Città del Vaticano – Domani, 19 ottobre 2025, in Piazza San Pietro, Papa Leone XIV presiederà la celebrazione eucaristica con il rito di canonizzazione di sette beati provenienti da continenti, epoche e vocazioni diverse, ma accomunati da una stessa fedeltà al Vangelo, vissuta fino all’estremo. Dalla Turchia alla Papua Nuova Guinea, da Verona a Caracas, fino a Pompei, le loro vite raccontano che la santità non è un modello unico, ma un linguaggio plurale che la Chiesa continua a tradurre nel tempo.

Cos’è la canonizzazione?

La canonizzazione, che culmina domani con la proclamazione di sette nuovi santi da parte di Papa Leone XIV, è l’ultima tappa di un percorso lungo, rigoroso e profondamente ecclesiale. La Chiesa non “crea” i santi - li riconosce. Li indica come segni visibili di una vita trasformata dalla grazia.

Tutto comincia con la fama di santità, cioè con quella voce diffusa tra i fedeli che riconoscono in una persona la traccia di Dio: una vita integra, una fede viva, una carità operosa. Da questa fama nasce la fase diocesanadella Causa: il candidato diventa Servo di Dio, e si apre un’indagine accurata, fatta di testimonianze, documenti, e dell’esame dei suoi scritti, per verificare la coerenza evangelica e l’eroicità delle virtù vissute.

Quando il materiale raccolto viene trasmesso a Roma, si entra nella fase romana, seguita dal Dicastero delle Cause dei Santi. Qui il postulatore prepara la Positio, un dossier che sintetizza la vita, le virtù o il martirio del Servo di Dio. Se il giudizio dei teologi, dei cardinali e infine del Papa è favorevole, si proclama il Decreto sull’eroicità delle virtù: il fedele diventa Venerabile.

La beatificazione segna il riconoscimento pubblico del culto: per i martiri è sufficiente la prova del sacrificio della vita “in odio alla fede”; per gli altri è richiesto il riconoscimento di un miracolo, segno dell’intercessione del Venerabile presso Dio. Da quel momento il Beato può essere venerato nella sua diocesi o famiglia religiosa.

Infine, la canonizzazione - come avverrà domani - proclama che il Beato è Santo e può essere venerato da tutta la Chiesa universale. Di norma, anche questo passo richiede il riconoscimento di un secondo miracolo, avvenuto dopo la beatificazione. Da secoli, la Chiesa affida a un giudizio canonico severo ciò che un tempo nasceva per acclamazione popolare, affinché la santità resti un fatto di verità e non di emozione.

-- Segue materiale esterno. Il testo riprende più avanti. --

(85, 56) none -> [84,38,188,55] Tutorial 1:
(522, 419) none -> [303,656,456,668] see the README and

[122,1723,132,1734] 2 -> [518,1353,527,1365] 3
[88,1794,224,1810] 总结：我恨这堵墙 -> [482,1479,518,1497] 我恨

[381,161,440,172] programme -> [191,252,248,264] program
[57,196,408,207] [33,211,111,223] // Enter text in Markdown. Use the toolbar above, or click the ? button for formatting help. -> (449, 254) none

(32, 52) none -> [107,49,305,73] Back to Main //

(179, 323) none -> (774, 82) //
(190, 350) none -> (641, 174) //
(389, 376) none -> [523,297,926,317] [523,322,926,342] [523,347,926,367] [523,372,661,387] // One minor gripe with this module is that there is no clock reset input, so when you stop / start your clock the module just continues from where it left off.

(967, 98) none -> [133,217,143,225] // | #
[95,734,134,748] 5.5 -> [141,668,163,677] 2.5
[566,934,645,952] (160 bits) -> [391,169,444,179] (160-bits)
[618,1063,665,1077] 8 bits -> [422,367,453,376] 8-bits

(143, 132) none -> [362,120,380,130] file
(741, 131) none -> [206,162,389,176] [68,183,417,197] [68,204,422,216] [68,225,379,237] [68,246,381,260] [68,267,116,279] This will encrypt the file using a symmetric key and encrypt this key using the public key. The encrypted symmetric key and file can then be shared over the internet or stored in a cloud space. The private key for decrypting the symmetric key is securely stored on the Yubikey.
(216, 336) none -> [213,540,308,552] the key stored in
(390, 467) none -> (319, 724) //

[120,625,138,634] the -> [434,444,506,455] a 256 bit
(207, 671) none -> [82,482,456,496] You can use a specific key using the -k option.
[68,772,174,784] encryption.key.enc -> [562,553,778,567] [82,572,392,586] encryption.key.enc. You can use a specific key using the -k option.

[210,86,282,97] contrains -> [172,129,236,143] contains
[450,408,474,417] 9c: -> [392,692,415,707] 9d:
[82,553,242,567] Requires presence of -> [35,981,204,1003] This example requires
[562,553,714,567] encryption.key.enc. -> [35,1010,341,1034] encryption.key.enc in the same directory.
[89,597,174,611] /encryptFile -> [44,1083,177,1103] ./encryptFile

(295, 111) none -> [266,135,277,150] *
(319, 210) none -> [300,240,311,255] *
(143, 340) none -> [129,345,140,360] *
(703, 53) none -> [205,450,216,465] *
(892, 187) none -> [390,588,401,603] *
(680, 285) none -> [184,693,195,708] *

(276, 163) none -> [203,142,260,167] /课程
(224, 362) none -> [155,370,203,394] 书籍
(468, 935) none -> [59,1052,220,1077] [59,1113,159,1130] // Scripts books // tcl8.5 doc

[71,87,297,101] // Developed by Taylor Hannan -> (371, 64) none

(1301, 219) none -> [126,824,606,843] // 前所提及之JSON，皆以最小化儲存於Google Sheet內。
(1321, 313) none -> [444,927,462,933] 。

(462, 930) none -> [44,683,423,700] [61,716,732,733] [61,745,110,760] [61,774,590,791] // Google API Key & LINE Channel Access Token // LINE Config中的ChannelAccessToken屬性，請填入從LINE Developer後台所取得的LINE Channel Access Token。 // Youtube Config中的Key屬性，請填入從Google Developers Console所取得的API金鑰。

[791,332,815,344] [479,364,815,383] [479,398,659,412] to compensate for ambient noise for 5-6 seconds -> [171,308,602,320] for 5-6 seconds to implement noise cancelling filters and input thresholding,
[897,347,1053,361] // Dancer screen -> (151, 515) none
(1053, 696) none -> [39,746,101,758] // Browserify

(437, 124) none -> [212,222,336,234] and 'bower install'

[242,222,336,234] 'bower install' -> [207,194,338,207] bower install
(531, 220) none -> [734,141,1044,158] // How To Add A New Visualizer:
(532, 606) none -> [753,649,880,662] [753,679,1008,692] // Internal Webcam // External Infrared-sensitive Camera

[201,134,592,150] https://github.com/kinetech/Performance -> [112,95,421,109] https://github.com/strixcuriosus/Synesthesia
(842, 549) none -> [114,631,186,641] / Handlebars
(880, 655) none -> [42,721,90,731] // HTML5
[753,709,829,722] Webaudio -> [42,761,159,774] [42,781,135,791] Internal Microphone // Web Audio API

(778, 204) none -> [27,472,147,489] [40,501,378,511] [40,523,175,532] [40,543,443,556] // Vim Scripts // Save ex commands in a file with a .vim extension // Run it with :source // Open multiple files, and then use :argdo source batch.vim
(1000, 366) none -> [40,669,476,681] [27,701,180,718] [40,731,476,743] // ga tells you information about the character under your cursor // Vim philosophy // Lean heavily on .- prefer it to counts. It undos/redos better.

Così, dietro ogni nome che domani risuonerà in Piazza San Pietro, vi è un lungo cammino di discernimento, di preghiera, di memoria. È la conferma che la santità non è un privilegio raro, ma una possibilità reale, custodita, verificata e donata alla Chiesa come luce che continua a brillare nelle tenebre del mondo.

Ignazio Maloyan (1869-1915): l’arcivescovo che consacrò la sua vita sull’altare del martirio

Nato a Mardin, nell’attuale Turchia, Ignazio Maloyan fu arcivescovo armeno cattolico in anni segnati dal genocidio del suo popolo. Ordinato sacerdote nel 1896, si distinse per zelo pastorale e cura dei sacerdoti. Nel giugno 1915, nel pieno delle deportazioni armene, venne arrestato e torturato con l’accusa di nascondere armi. Gli fu offerta la libertà in cambio della conversione all’islam: egli rifiutò, affermando di considerare “il sangue versato per la fede il desiderio più dolce del mio cuore”. Poco prima di morire consacrò un pezzo di pane, distribuendolo ai suoi fedeli come viatico. Il suo martirio avvenne nella festa del Sacro Cuore: il cuore trafitto di Cristo divenne così il sigillo della sua testimonianza.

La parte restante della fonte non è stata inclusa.